Google Cloud Dataflow

Google Cloud Dataflow is a fully managed, serverless service for unified stream and batch data processing at enterprise scale.

Dataflow provides Horizontal autoscaling to automatically choose the appropriate number of worker instances required to run the job.
Dataflow is based on Apache Beam, an open-source, unified model for defining both batch and streaming-data parallel-processing pipelines.

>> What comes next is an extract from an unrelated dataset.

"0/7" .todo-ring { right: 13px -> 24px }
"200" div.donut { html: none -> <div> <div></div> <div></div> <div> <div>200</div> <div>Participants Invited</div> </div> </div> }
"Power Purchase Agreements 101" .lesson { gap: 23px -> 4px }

Dataflow scales to 4,000 workers per job and routinely processes petabytes of data.
Dataflow provides exactly-once processing by default for streaming pipelines, with an at-least-once mode available for lower latency when duplicates are tolerable.
Dataflow supports Java, Python, and Go SDKs, as well as multi-language pipelines.

Dataflow Prime

Dataflow Prime is an enhanced execution mode that provides advanced autoscaling and resource optimization features.
Starting August 4, 2025, Google-managed template jobs run on Dataflow Prime by default.
Vertical Autoscaling – Automatically scales up or down the memory available to workers to fit the requirements of the job, preventing out-of-memory (OOM) errors and maximizing pipeline efficiency.

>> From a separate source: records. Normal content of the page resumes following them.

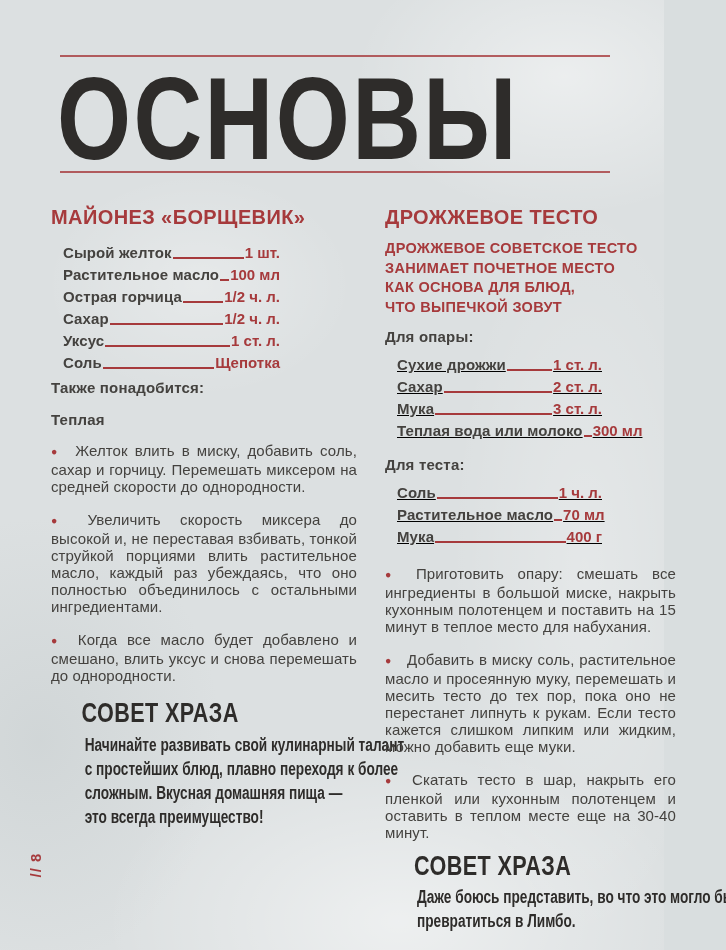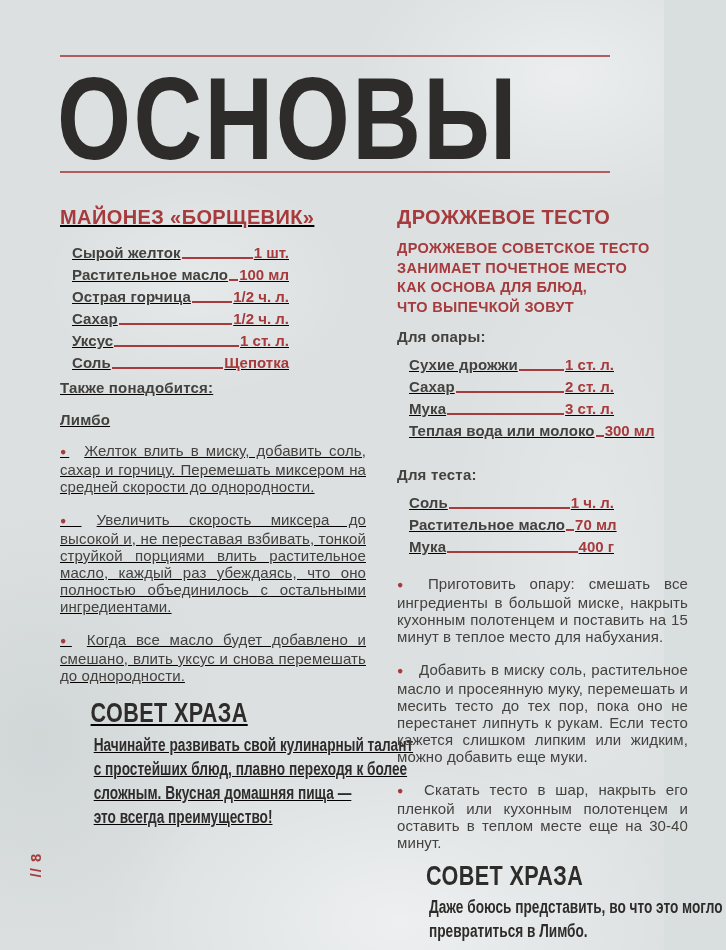"МАЙОНЕЗ «БОРЩЕВИК»" .col.left { left: 60px -> 51px; text-decoration: underline -> none }
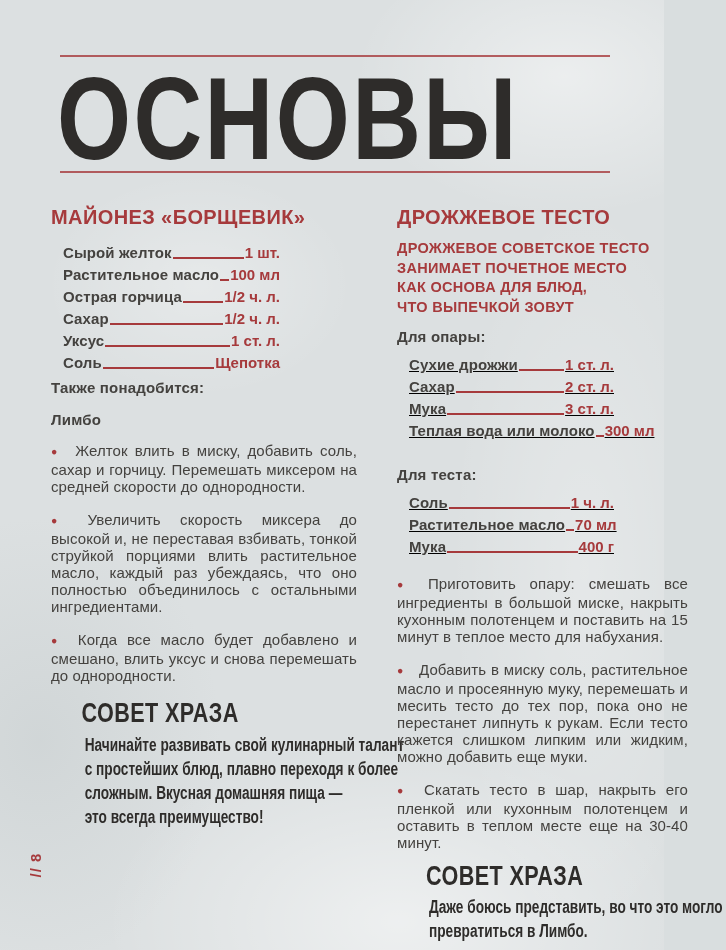"ДРОЖЖЕВОЕ ТЕСТО" .col.right { left: 397px -> 385px }
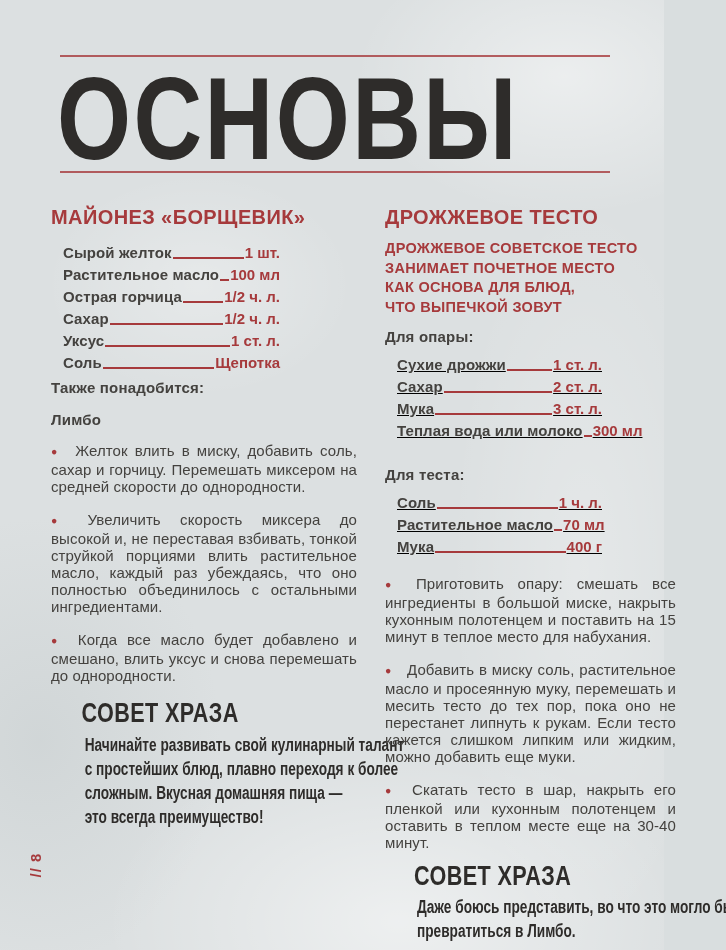"Лимбо" div.label { text: Лимбо -> Теплая }
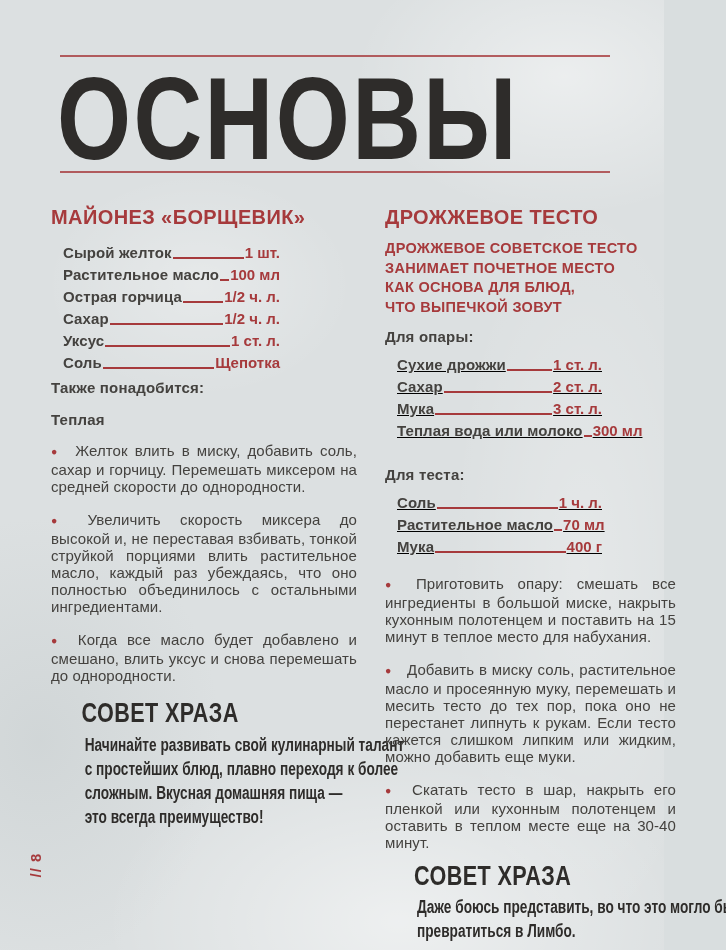"Для теста:" .label-dough { margin-top: 28px -> 18px }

Right Fitting – Uses Apache Beam resource hints to customize worker resources for specific pipeline steps, providing flexibility and potential cost savings.
Dynamic Thread Scaling – Adjusts the number of parallel tasks (bundles) each worker runs, complementing horizontal autoscaling.
Vertical Autoscaling works alongside Horizontal Autoscaling to scale resources dynamically for both batch and streaming pipelines.

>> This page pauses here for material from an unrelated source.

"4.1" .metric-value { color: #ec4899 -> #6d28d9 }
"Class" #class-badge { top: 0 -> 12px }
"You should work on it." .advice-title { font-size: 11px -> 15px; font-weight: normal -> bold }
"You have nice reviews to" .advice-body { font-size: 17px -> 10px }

Dataflow (Apache Beam) Programming Model

Data Processing Model

Pipelines

A pipeline encapsulates the entire series of computations involved in reading input data, transforming that data, and writing output data.
The input source and output sink can be the same or of different types, allowing data conversion from one format to another.
Apache Beam programs start by constructing a Pipeline object and then using that object as the basis for creating the pipeline’s datasets.

Each pipeline represents a single, repeatable job.

PCollection

A PCollection represents a potentially distributed, multi-element dataset that acts as the pipeline’s data.
Apache Beam transforms use PCollection objects as inputs and outputs for each step in your pipeline.

Transforms

A transform represents a processing operation that transforms data.
A transform takes one or more PCollections as input, performs a specified operation on each element in that collection, and produces one or more PCollections as output.

A transform can perform nearly any kind of processing operation like
- performing mathematical computations,
- data conversion from one format to another,
- grouping data together,
- reading and writing data,
- filtering data to output only the required elements, or
- combining data elements into single values.

ParDo

ParDo is the core parallel processing operation invoking a user-specified function on each of the elements of the input PCollection.
ParDo collects the zero or more output elements into an output PCollection.

ParDo processes elements independently and in parallel, if possible.

Pipeline I/O

Apache Beam I/O connectors help read data into the pipeline and write output data from the pipeline.
An I/O connector consists of a source and a sink.
All Apache Beam sources and sinks are transforms that let the pipeline work with data from several different data storage formats.

Managed I/O (introduced 2024) – Dataflow automatically upgrades managed I/O connectors in your pipeline, providing security fixes, performance improvements, and bug fixes without requiring code changes. Managed I/O also supports rolling upgrades for streaming jobs.

Aggregation

Aggregation is the process of computing some value from multiple input elements.
The primary computational pattern for aggregation is to
- group all elements with a common key and window.
- combine each group of elements using an associative and commutative operation.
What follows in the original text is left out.